Repeat the entries word for word. Leave nothing out.

■ **Records supplied**
::::::

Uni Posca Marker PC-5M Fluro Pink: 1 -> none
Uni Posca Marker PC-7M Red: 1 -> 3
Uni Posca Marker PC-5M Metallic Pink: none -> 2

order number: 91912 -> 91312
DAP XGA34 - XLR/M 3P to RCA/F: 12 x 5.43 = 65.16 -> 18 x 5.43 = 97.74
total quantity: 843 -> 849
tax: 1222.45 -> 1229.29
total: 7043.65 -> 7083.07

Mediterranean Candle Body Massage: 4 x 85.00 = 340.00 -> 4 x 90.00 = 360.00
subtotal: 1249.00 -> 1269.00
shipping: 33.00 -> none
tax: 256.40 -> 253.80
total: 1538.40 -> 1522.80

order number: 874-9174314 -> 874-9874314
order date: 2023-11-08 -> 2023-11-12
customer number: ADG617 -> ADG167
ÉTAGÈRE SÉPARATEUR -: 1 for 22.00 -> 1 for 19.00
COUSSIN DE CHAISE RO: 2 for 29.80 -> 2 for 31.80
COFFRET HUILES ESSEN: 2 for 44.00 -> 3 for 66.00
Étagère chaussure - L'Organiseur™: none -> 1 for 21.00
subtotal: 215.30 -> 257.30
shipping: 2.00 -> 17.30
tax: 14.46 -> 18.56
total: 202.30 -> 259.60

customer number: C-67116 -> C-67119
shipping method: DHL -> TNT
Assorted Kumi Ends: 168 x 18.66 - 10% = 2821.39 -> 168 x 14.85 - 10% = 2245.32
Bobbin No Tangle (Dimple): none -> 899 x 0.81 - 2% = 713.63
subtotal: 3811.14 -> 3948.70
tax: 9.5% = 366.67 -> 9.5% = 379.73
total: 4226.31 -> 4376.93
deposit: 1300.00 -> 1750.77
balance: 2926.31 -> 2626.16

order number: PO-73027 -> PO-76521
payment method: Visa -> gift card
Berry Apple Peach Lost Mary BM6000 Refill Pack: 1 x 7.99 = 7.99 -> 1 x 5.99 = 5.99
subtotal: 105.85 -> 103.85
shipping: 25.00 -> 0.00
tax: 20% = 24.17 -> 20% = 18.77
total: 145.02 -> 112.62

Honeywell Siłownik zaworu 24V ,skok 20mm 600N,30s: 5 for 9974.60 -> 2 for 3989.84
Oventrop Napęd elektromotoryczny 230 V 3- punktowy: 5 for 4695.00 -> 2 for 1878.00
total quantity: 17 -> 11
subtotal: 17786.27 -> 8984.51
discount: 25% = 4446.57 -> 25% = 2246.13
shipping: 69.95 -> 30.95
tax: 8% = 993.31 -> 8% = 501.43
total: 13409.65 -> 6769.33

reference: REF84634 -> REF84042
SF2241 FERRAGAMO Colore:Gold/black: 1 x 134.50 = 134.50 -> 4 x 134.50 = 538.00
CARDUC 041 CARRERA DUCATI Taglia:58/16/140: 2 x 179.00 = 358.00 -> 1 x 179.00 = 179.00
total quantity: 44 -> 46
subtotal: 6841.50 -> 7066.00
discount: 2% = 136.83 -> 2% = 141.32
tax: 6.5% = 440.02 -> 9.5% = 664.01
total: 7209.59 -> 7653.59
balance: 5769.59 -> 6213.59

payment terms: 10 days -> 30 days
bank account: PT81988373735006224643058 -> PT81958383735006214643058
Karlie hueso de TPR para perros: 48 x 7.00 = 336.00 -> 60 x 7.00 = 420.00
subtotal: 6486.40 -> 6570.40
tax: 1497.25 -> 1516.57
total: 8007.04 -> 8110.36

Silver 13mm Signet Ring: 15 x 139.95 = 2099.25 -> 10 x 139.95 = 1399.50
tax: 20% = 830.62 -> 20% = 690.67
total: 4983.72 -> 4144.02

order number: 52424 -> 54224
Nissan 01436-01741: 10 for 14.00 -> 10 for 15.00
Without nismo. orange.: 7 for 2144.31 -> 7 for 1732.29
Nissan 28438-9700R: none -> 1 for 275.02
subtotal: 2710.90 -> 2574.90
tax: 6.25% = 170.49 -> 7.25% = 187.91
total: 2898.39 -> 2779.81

::::::

■ **Answer box**
Uni Posca Marker PC-5M Fluro Pink: 1 -> none
Uni Posca Marker PC-7M Red: 1 -> 3
Uni Posca Marker PC-5M Metallic Pink: none -> 2

order number: 91912 -> 91312
DAP XGA34 - XLR/M 3P to RCA/F: 12 x 5.43 = 65.16 -> 18 x 5.43 = 97.74
total quantity: 843 -> 849
tax: 1222.45 -> 1229.29
total: 7043.65 -> 7083.07

Mediterranean Candle Body Massage: 4 x 85.00 = 340.00 -> 4 x 90.00 = 360.00
subtotal: 1249.00 -> 1269.00
shipping: 33.00 -> none
tax: 256.40 -> 253.80
total: 1538.40 -> 1522.80

order number: 874-9174314 -> 874-9874314
order date: 2023-11-08 -> 2023-11-12
customer number: ADG617 -> ADG167
ÉTAGÈRE SÉPARATEUR -: 1 for 22.00 -> 1 for 19.00
COUSSIN DE CHAISE RO: 2 for 29.80 -> 2 for 31.80
COFFRET HUILES ESSEN: 2 for 44.00 -> 3 for 66.00
Étagère chaussure - L'Organiseur™: none -> 1 for 21.00
subtotal: 215.30 -> 257.30
shipping: 2.00 -> 17.30
tax: 14.46 -> 18.56
total: 202.30 -> 259.60

customer number: C-67116 -> C-67119
shipping method: DHL -> TNT
Assorted Kumi Ends: 168 x 18.66 - 10% = 2821.39 -> 168 x 14.85 - 10% = 2245.32
Bobbin No Tangle (Dimple): none -> 899 x 0.81 - 2% = 713.63
subtotal: 3811.14 -> 3948.70
tax: 9.5% = 366.67 -> 9.5% = 379.73
total: 4226.31 -> 4376.93
deposit: 1300.00 -> 1750.77
balance: 2926.31 -> 2626.16

order number: PO-73027 -> PO-76521
payment method: Visa -> gift card
Berry Apple Peach Lost Mary BM6000 Refill Pack: 1 x 7.99 = 7.99 -> 1 x 5.99 = 5.99
subtotal: 105.85 -> 103.85
shipping: 25.00 -> 0.00
tax: 20% = 24.17 -> 20% = 18.77
total: 145.02 -> 112.62

Honeywell Siłownik zaworu 24V ,skok 20mm 600N,30s: 5 for 9974.60 -> 2 for 3989.84
Oventrop Napęd elektromotoryczny 230 V 3- punktowy: 5 for 4695.00 -> 2 for 1878.00
total quantity: 17 -> 11
subtotal: 17786.27 -> 8984.51
discount: 25% = 4446.57 -> 25% = 2246.13
shipping: 69.95 -> 30.95
tax: 8% = 993.31 -> 8% = 501.43
total: 13409.65 -> 6769.33

reference: REF84634 -> REF84042
SF2241 FERRAGAMO Colore:Gold/black: 1 x 134.50 = 134.50 -> 4 x 134.50 = 538.00
CARDUC 041 CARRERA DUCATI Taglia:58/16/140: 2 x 179.00 = 358.00 -> 1 x 179.00 = 179.00
total quantity: 44 -> 46
subtotal: 6841.50 -> 7066.00
discount: 2% = 136.83 -> 2% = 141.32
tax: 6.5% = 440.02 -> 9.5% = 664.01
total: 7209.59 -> 7653.59
balance: 5769.59 -> 6213.59

payment terms: 10 days -> 30 days
bank account: PT81988373735006224643058 -> PT81958383735006214643058
Karlie hueso de TPR para perros: 48 x 7.00 = 336.00 -> 60 x 7.00 = 420.00
subtotal: 6486.40 -> 6570.40
tax: 1497.25 -> 1516.57
total: 8007.04 -> 8110.36

Silver 13mm Signet Ring: 15 x 139.95 = 2099.25 -> 10 x 139.95 = 1399.50
tax: 20% = 830.62 -> 20% = 690.67
total: 4983.72 -> 4144.02

order number: 52424 -> 54224
Nissan 01436-01741: 10 for 14.00 -> 10 for 15.00
Without nismo. orange.: 7 for 2144.31 -> 7 for 1732.29
Nissan 28438-9700R: none -> 1 for 275.02
subtotal: 2710.90 -> 2574.90
tax: 6.25% = 170.49 -> 7.25% = 187.91
total: 2898.39 -> 2779.81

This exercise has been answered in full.